La Justicia realizó una nueva declaración anticipada a una de las víctimas del caso Penadés, que reside en España. La audiencia, que se realizó telemáticamente, tenía el objetivo de que se rectificara la información dada en una declaración anticipada anterior, en la que había mencionado que cuando se contactó con el exsenador Gustavo Penadés tenía 16 o 17 años cuando tenía 22.
Fuentes allegadas a la causa, dijeron a la diaria que la declaración también amplió otros temas y llegaron a realizarse unas 20 preguntas. Según lo que planteó la fiscalía en su acusación, la víctima conoció a Penadés en 1999 cuando trabajaba en un supermercado y vivía en una pensión, tras ser rechazado en su casa por ser homosexual. Según la acusación, Penadés se acercó en un auto cuando el joven caminaba por 18 de Julio y lo invitó a tomar algo en un bar cerca de la intendencia. Luego lo llevó hasta el apartamento donde vivía, en Bulevar Artigas y Maldonado, con la promesa de que le conseguiría un trabajo en el Palacio Legislativo.
El joven denunció que en uno de esos encuentros había otros hombres en el apartamento que abusaron de él y trataron de obligarlo a tomar cocaína.

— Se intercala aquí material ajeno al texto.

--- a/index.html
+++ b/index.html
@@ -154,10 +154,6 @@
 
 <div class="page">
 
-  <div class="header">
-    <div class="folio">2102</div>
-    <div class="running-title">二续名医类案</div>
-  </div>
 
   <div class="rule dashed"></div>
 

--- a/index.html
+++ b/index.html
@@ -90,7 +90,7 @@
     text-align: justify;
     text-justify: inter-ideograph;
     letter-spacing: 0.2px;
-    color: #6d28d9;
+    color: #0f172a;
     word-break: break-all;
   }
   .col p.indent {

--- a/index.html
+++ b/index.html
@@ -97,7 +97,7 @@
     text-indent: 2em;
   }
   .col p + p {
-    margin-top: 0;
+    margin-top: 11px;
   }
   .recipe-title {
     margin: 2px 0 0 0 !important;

También menciona que Penadés organizaba fiestas en Punta del Este en las que participaban decenas de personas, incluyendo menores a los que les ofrecían cocaína y éxtasis.
Esta fue la última declaración anticipada antes del comienzo de las audiencias de control de acusación, en las que se determinará qué pruebas ingresan al juicio oral, en el que la fiscalía buscará probar la responsabilidad penal del exsenador nacionalista como autor de diez delitos de retribución a la explotación sexual de menores de edad, cuatro delitos de abuso sexual especialmente agravados, tres delitos de abuso sexual agravados, un delito de violación, un delito de atentado violento al pudor, un delito de asociación para delinquir y uno de cohecho en calidad de coautor.

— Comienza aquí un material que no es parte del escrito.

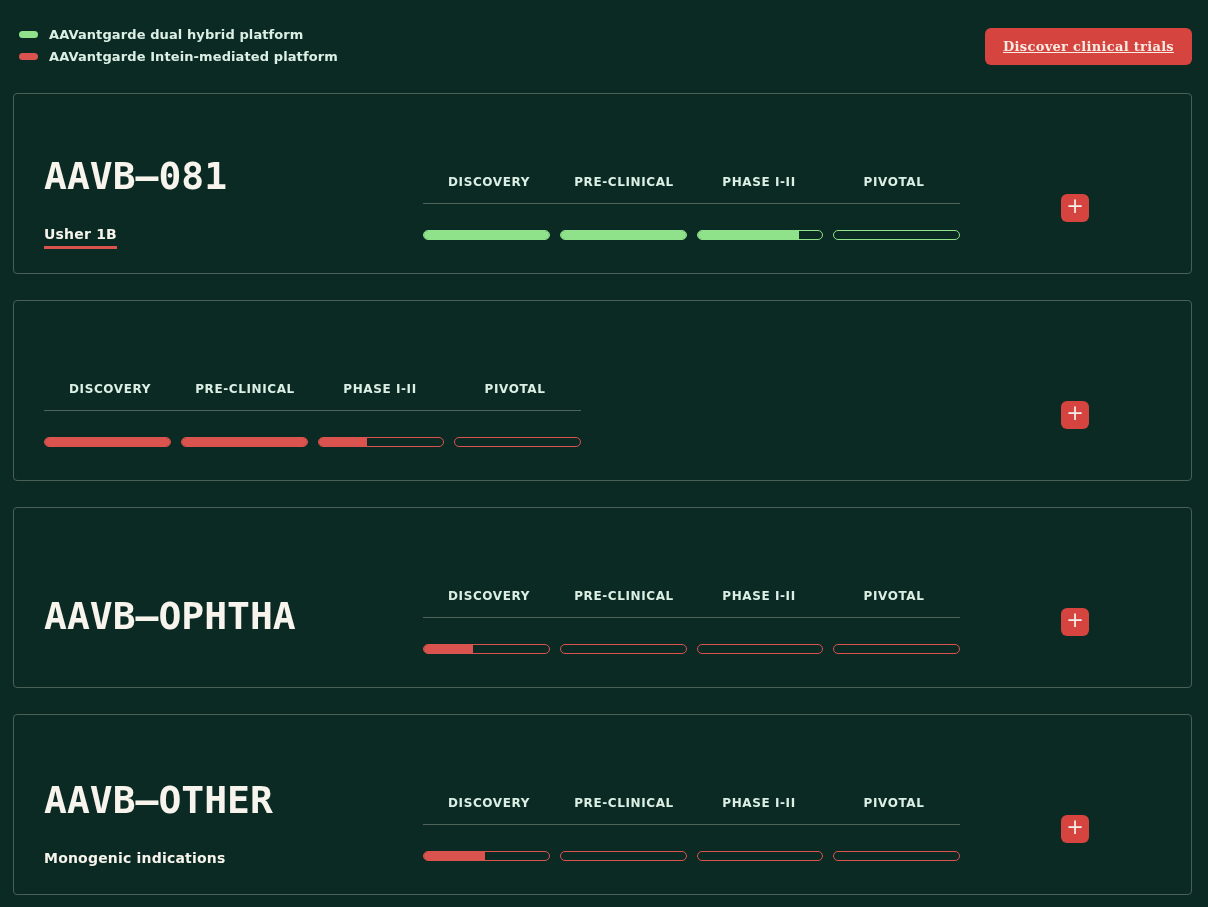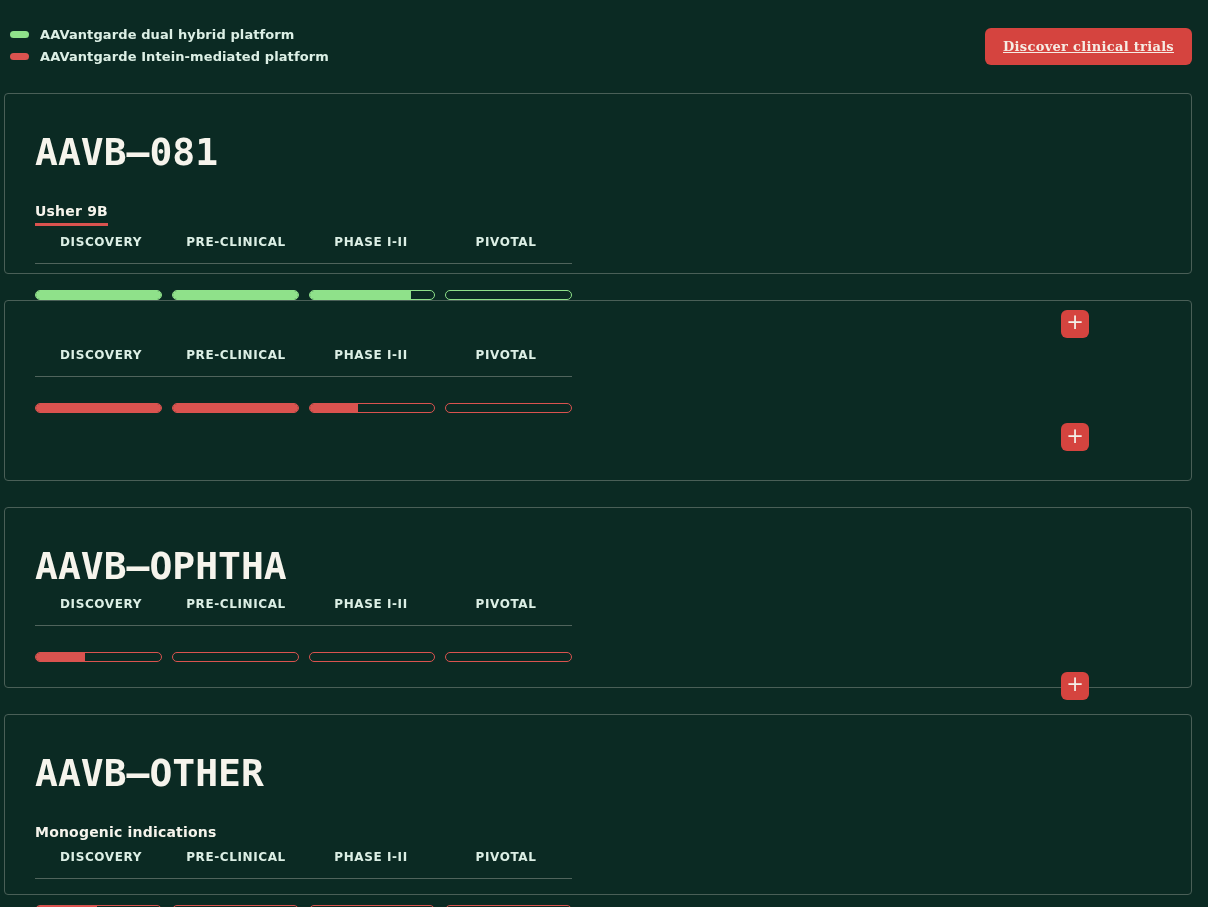--- a/index.html
+++ b/index.html
@@ -10,7 +10,7 @@
     color: var(--text, #dcefe5);
     overflow: hidden;
   }
-  .page { width:1208px; height:665px; padding:27px 16px 0 4px; }
+  .page { width:1208px; height:665px; padding:27px 16px 0 13px; }
 
   
   .topbar { display:flex; justify-content:space-between; align-items:flex-start; padding:0 0 0 6px; margin-bottom:28px; }

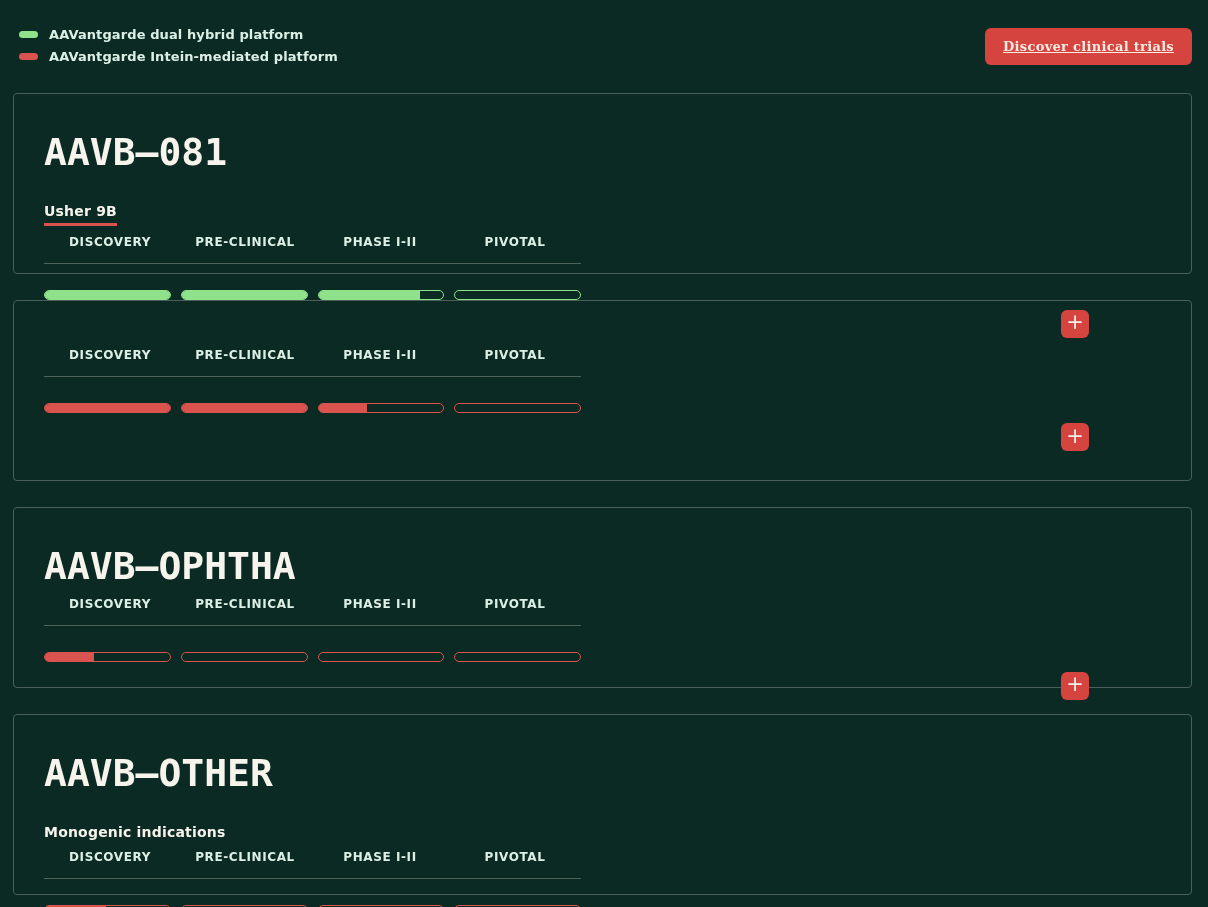--- a/index.html
+++ b/index.html
@@ -30,7 +30,7 @@
   .card {
     height:181px; border:1px solid var(--card_border, #4a5f57); border-radius:4px;
     margin-bottom:26px; padding:38px 30px 0 30px;
-    display:flex; align-items:flex-start;flex-direction:column;
+    display:flex; align-items:center;
   }
   .card-left { width:379px; flex:0 0 auto; }
   .program-name {

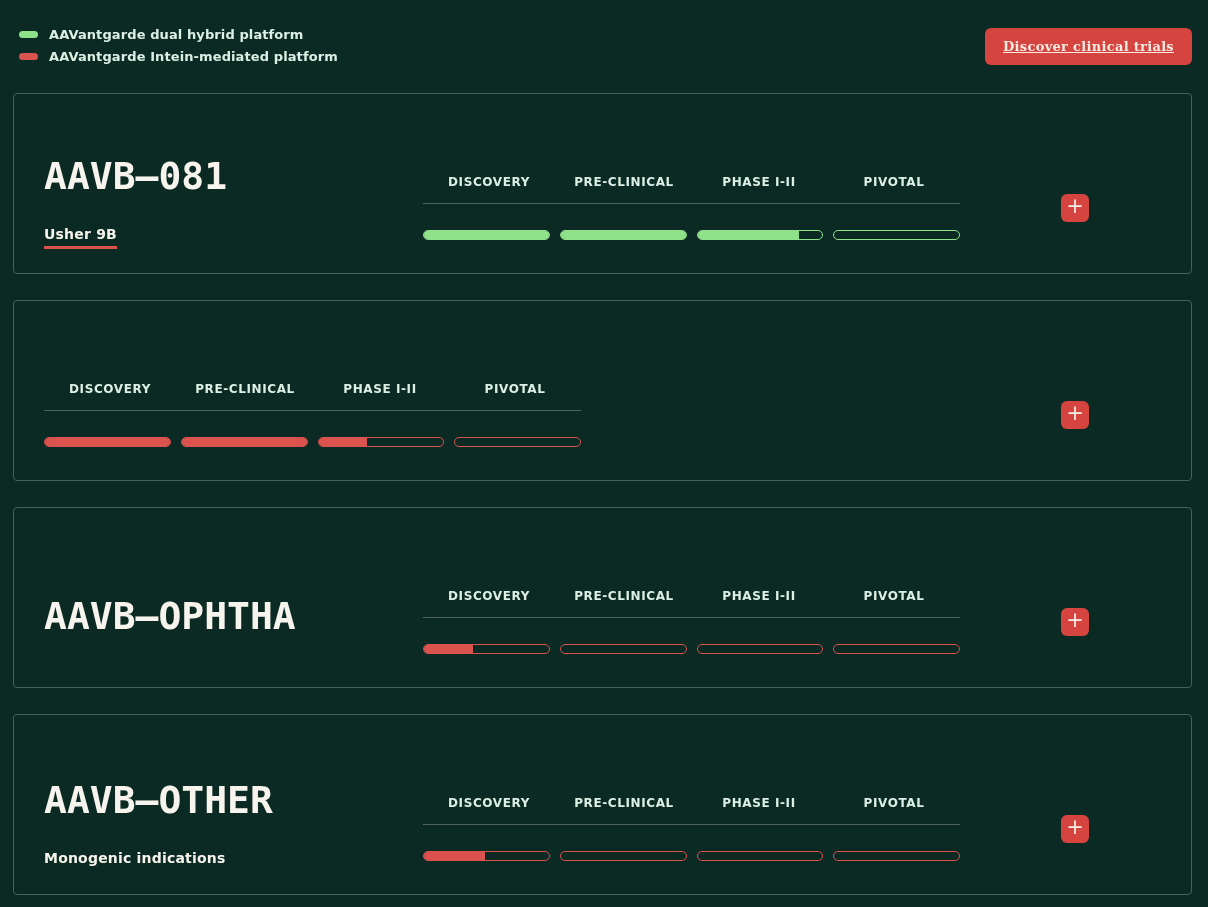--- a/index.html
+++ b/index.html
@@ -84,7 +84,7 @@
   <section class="card" style="--bar-color: #8fe18a;">
     <div class="card-left">
       <h2 class="program-name">AAVB–081</h2>
-      <div><span class="indication underlined">Usher 9B</span></div>
+      <div><span class="indication underlined">Usher 1B</span></div>
     </div>
     <div class="stages">
       <div class="stage-labels">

También buscará probar la responsabilidad del profesor de historia Sebastián Mauvezín, signado como quien presentó a Penadés alguna de sus víctimas. Por siete delitos de contribución a la explotación sexual, la fiscalía pidió una condena de seis años de penitenciaría. A su vez, pidió una pena de 16 años de cárcel para Penadés. En ambos casos con el descuento de la prisión preventiva en la que estuvieron mientras avanzaba el proceso.
En el juicio declararán varios policías además de los que participaron en la investigación judicial que aportarán los informes periciales, debido a que una de las víctimas es un policía joven, que en enero de 2014 fue abordado por Penadés en la zona de la Pastora, en Punta del Este, cuando el joven se encontraba uniformado, patrullando a pie. Según la denuncia, Penadés le ofreció “hacer una changa” tocándose los genitales. El joven policía lo rechazó y le adviertió que sería llevado a la comisaría. Ante la insistencia de Penadés, pidió apoyo. Cuando llegaron los otros policías, Penadés dijo que tenía inmunidad por ser senador de la República.